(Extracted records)
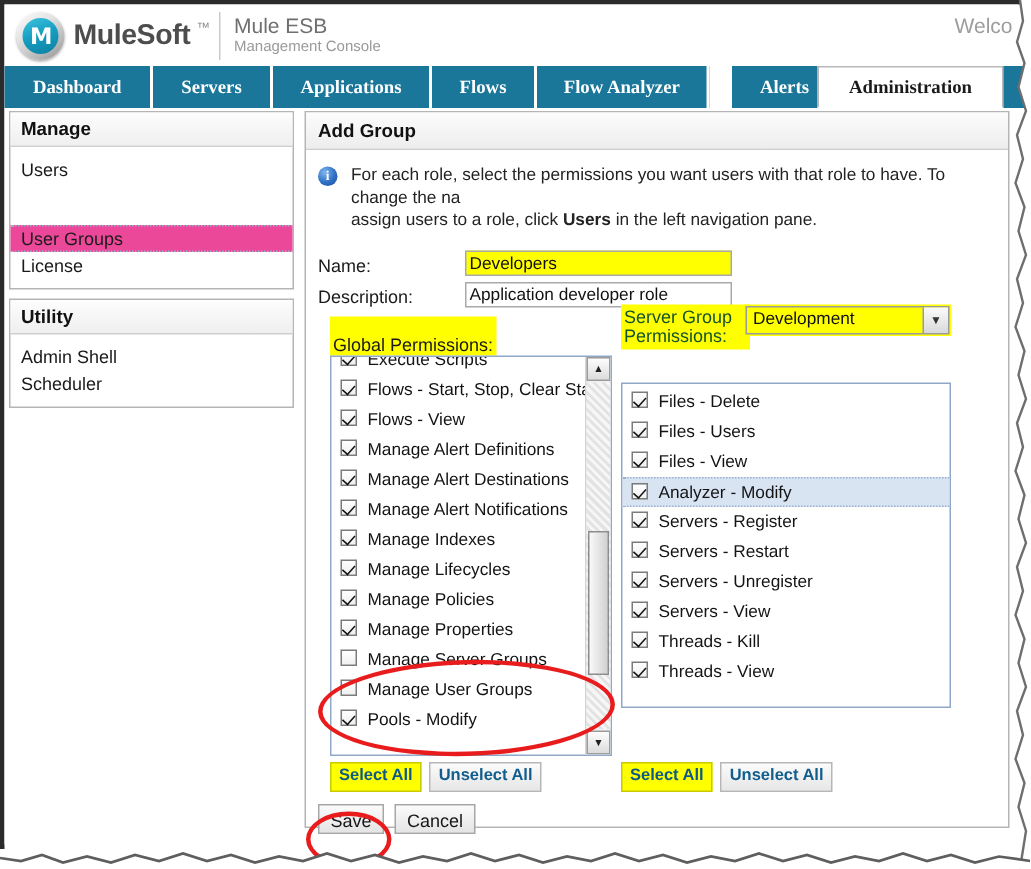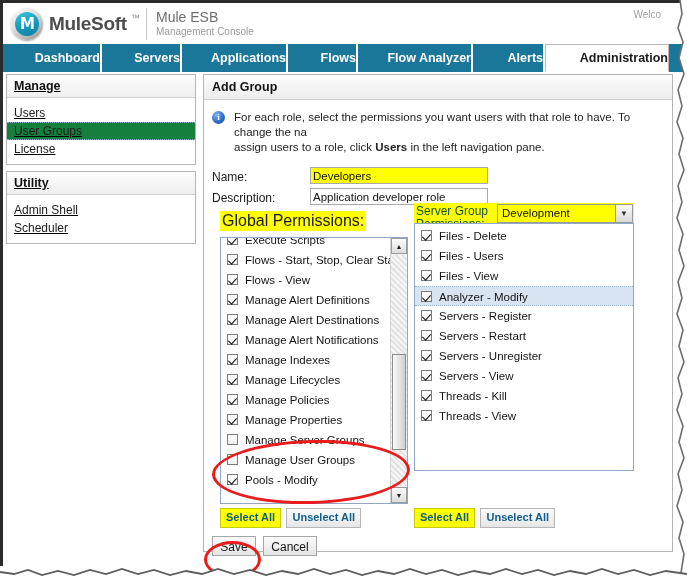--- a/index.html
+++ b/index.html
@@ -73,84 +73,84 @@
   }
   .product-name {
     position: absolute; left: 153px; top: 6px;
     font-size: 14px; color: #6f6f6f; font-weight: normal;
   }
   .product-sub {
     position: absolute; left: 153px; top: 23px;
     font-size: 10px; color: #9a9a9a;
   }
   .welcome {
-    position: absolute; right: 18px; top: 6px;
-    font-size: 10px; color: #9d9d9d; white-space: nowrap;
+    position: absolute; right: 4px; top: 6px;
+    font-size: 14px; color: #9d9d9d; white-space: nowrap;
   }
 
   
   #navbar {
     position: absolute; left: 3px; top: 44px;
     width: 676px; height: 30px;
     background: #ffffff;
   }
   .nav-tab {
     position: absolute; top: 0; height: 28px;
     background: #1b7799;
     color: #ffffff;
     font-size: 12.5px; font-weight: bold;
-    display: flex; align-items: center; justify-content: flex-end;
+    display: flex; align-items: center; justify-content: center;
     border-right: 2px solid #ffffff;
     box-sizing: border-box;
     cursor: pointer;
+    font-family: Liberation Serif, serif;
   }
   .nav-tab.active {
     background: #ffffff;
     color: #1a1a1a;
     border: 1px solid #b8b8b8;
     border-bottom: 1px solid #ffffff;
     border-right: 1px solid #b8b8b8;
   }
 
   
   #content {
     position: absolute; left: 3px; top: 74px;
     width: 676px; height: 489px;
     background: #ffffff;
   }
 
   
   #sidebar {
     position: absolute; left: 3px; top: 0;
     width: 190px;
-    text-decoration: underline;
   }
   .side-panel {
     border: 1px solid #b5b5b5;
     background: #ffffff;
     margin-bottom: 6px;
   }
   .side-head {
     height: 22px; line-height: 22px;
     padding-left: 7px;
     font-size: 12.5px; font-weight: bold; color: #111;
     background: linear-gradient(#fdfdfd,#efefef);
     border-bottom: 1px solid #cfcfcf;
   }
   .side-item {
     height: 18px; line-height: 18px;
     padding-left: 7px;
     font-size: 12px; color: #1a1a1a;
     cursor: pointer;
   }
   .side-item.selected {
-    background: #15803d;
+    background: #ec4899;
     border-top: 1px dotted #9ab0cf;
     border-bottom: 1px dotted #9ab0cf;
-    height: 16px; line-height: 16px;
+    height: 16px; line-height: 16px; margin-top: 28px;
   }
   .side-spacer { height: 6px; }
 
   
   #main {
     position: absolute; left: 200px; top: 0;
     width: 470px; height: 478px;
     border: 1px solid #b5b5b5;
     background: #ffffff;
     box-sizing: border-box;
@@ -201,22 +201,22 @@
     box-sizing: border-box;
     line-height: 15px;
   }
   .text-input.hl {
     background: #ffff00;
   }
 
   
   .perm-head-left {
     position: absolute; left: 16px; top: 136px;
-    font-size: 16px; color: #1a1a1a; font-weight: normal;
-    background: #ffff00; padding: 1px 2px;
+    font-size: 12px; color: #1a1a1a; font-weight: normal;
+    background: #ffff00; padding: 12px 2px;
   }
   .perm-head-right-label {
     position: absolute; left: 210px; top: 128px;
     width: 82px;
     font-size: 12px; color: #14532d; line-height: 13px;
     background: #ffff00; padding: 2px 2px;
   }
   .perm-select {
     position: absolute; left: 292px; top: 128px;
     width: 138px; height: 21px;
@@ -247,21 +247,21 @@
 
   
   .listbox {
     position: absolute;
     border: 1px solid #8fa8c8;
     background: #ffffff;
     overflow: hidden;
     box-sizing: border-box;
   }
   #list-left  { left: 16px;  top: 162px; width: 188px; height: 267px; }
-  #list-right { left: 210px; top: 148px; width: 220px; height: 248px; }
+  #list-right { left: 210px; top: 180px; width: 220px; height: 217px; }
 
   .list-inner {
     position: absolute; left: 0; top: 0; bottom: 0;
     overflow: hidden;
   }
   #list-left .list-inner  { width: 170px; }
   #list-right .list-inner { width: 218px; }
 
   .opt {
     position: relative;
@@ -426,21 +426,21 @@
     </div>
     <div class="nav-tab" style="left:179px;width:106px;">
       <span>Applications</span>
     </div>
     <div class="nav-tab" style="left:285px;width:70px;">
       <span>Flows</span>
     </div>
     <div class="nav-tab" style="left:355px;width:115px;">
       <span>Flow Analyzer</span>
     </div>
-    <div class="nav-tab" style="left:470px;width:72px;">
+    <div class="nav-tab" style="left:485px;width:72px;">
       <span>Alerts</span>
     </div>
     <div class="nav-tab active" style="left:542px;width:124px;">
       <span>Administration</span>
     </div>
     <div class="nav-tab" style="left:666px;width:16px;border-right:none;"></div>
   </div>
 
   <div id="content">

◆ PROBLEM TO SOLVE:
Please repeat the records above exactly, leaving every picture out.

◆ REPLY:
--- a/index.html
+++ b/index.html
@@ -73,84 +73,84 @@
   }
   .product-name {
     position: absolute; left: 153px; top: 6px;
     font-size: 14px; color: #6f6f6f; font-weight: normal;
   }
   .product-sub {
     position: absolute; left: 153px; top: 23px;
     font-size: 10px; color: #9a9a9a;
   }
   .welcome {
-    position: absolute; right: 18px; top: 6px;
-    font-size: 10px; color: #9d9d9d; white-space: nowrap;
+    position: absolute; right: 4px; top: 6px;
+    font-size: 14px; color: #9d9d9d; white-space: nowrap;
   }
 
   
   #navbar {
     position: absolute; left: 3px; top: 44px;
     width: 676px; height: 30px;
     background: #ffffff;
   }
   .nav-tab {
     position: absolute; top: 0; height: 28px;
     background: #1b7799;
     color: #ffffff;
     font-size: 12.5px; font-weight: bold;
-    display: flex; align-items: center; justify-content: flex-end;
+    display: flex; align-items: center; justify-content: center;
     border-right: 2px solid #ffffff;
     box-sizing: border-box;
     cursor: pointer;
+    font-family: Liberation Serif, serif;
   }
   .nav-tab.active {
     background: #ffffff;
     color: #1a1a1a;
     border: 1px solid #b8b8b8;
     border-bottom: 1px solid #ffffff;
     border-right: 1px solid #b8b8b8;
   }
 
   
   #content {
     position: absolute; left: 3px; top: 74px;
     width: 676px; height: 489px;
     background: #ffffff;
   }
 
   
   #sidebar {
     position: absolute; left: 3px; top: 0;
     width: 190px;
-    text-decoration: underline;
   }
   .side-panel {
     border: 1px solid #b5b5b5;
     background: #ffffff;
     margin-bottom: 6px;
   }
   .side-head {
     height: 22px; line-height: 22px;
     padding-left: 7px;
     font-size: 12.5px; font-weight: bold; color: #111;
     background: linear-gradient(#fdfdfd,#efefef);
     border-bottom: 1px solid #cfcfcf;
   }
   .side-item {
     height: 18px; line-height: 18px;
     padding-left: 7px;
     font-size: 12px; color: #1a1a1a;
     cursor: pointer;
   }
   .side-item.selected {
-    background: #15803d;
+    background: #ec4899;
     border-top: 1px dotted #9ab0cf;
     border-bottom: 1px dotted #9ab0cf;
-    height: 16px; line-height: 16px;
+    height: 16px; line-height: 16px; margin-top: 28px;
   }
   .side-spacer { height: 6px; }
 
   
   #main {
     position: absolute; left: 200px; top: 0;
     width: 470px; height: 478px;
     border: 1px solid #b5b5b5;
     background: #ffffff;
     box-sizing: border-box;
@@ -201,22 +201,22 @@
     box-sizing: border-box;
     line-height: 15px;
   }
   .text-input.hl {
     background: #ffff00;
   }
 
   
   .perm-head-left {
     position: absolute; left: 16px; top: 136px;
-    font-size: 16px; color: #1a1a1a; font-weight: normal;
-    background: #ffff00; padding: 1px 2px;
+    font-size: 12px; color: #1a1a1a; font-weight: normal;
+    background: #ffff00; padding: 12px 2px;
   }
   .perm-head-right-label {
     position: absolute; left: 210px; top: 128px;
     width: 82px;
     font-size: 12px; color: #14532d; line-height: 13px;
     background: #ffff00; padding: 2px 2px;
   }
   .perm-select {
     position: absolute; left: 292px; top: 128px;
     width: 138px; height: 21px;
@@ -247,21 +247,21 @@
 
   
   .listbox {
     position: absolute;
     border: 1px solid #8fa8c8;
     background: #ffffff;
     overflow: hidden;
     box-sizing: border-box;
   }
   #list-left  { left: 16px;  top: 162px; width: 188px; height: 267px; }
-  #list-right { left: 210px; top: 148px; width: 220px; height: 248px; }
+  #list-right { left: 210px; top: 180px; width: 220px; height: 217px; }
 
   .list-inner {
     position: absolute; left: 0; top: 0; bottom: 0;
     overflow: hidden;
   }
   #list-left .list-inner  { width: 170px; }
   #list-right .list-inner { width: 218px; }
 
   .opt {
     position: relative;
@@ -426,21 +426,21 @@
     </div>
     <div class="nav-tab" style="left:179px;width:106px;">
       <span>Applications</span>
     </div>
     <div class="nav-tab" style="left:285px;width:70px;">
       <span>Flows</span>
     </div>
     <div class="nav-tab" style="left:355px;width:115px;">
       <span>Flow Analyzer</span>
     </div>
-    <div class="nav-tab" style="left:470px;width:72px;">
+    <div class="nav-tab" style="left:485px;width:72px;">
       <span>Alerts</span>
     </div>
     <div class="nav-tab active" style="left:542px;width:124px;">
       <span>Administration</span>
     </div>
     <div class="nav-tab" style="left:666px;width:16px;border-right:none;"></div>
   </div>
 
   <div id="content">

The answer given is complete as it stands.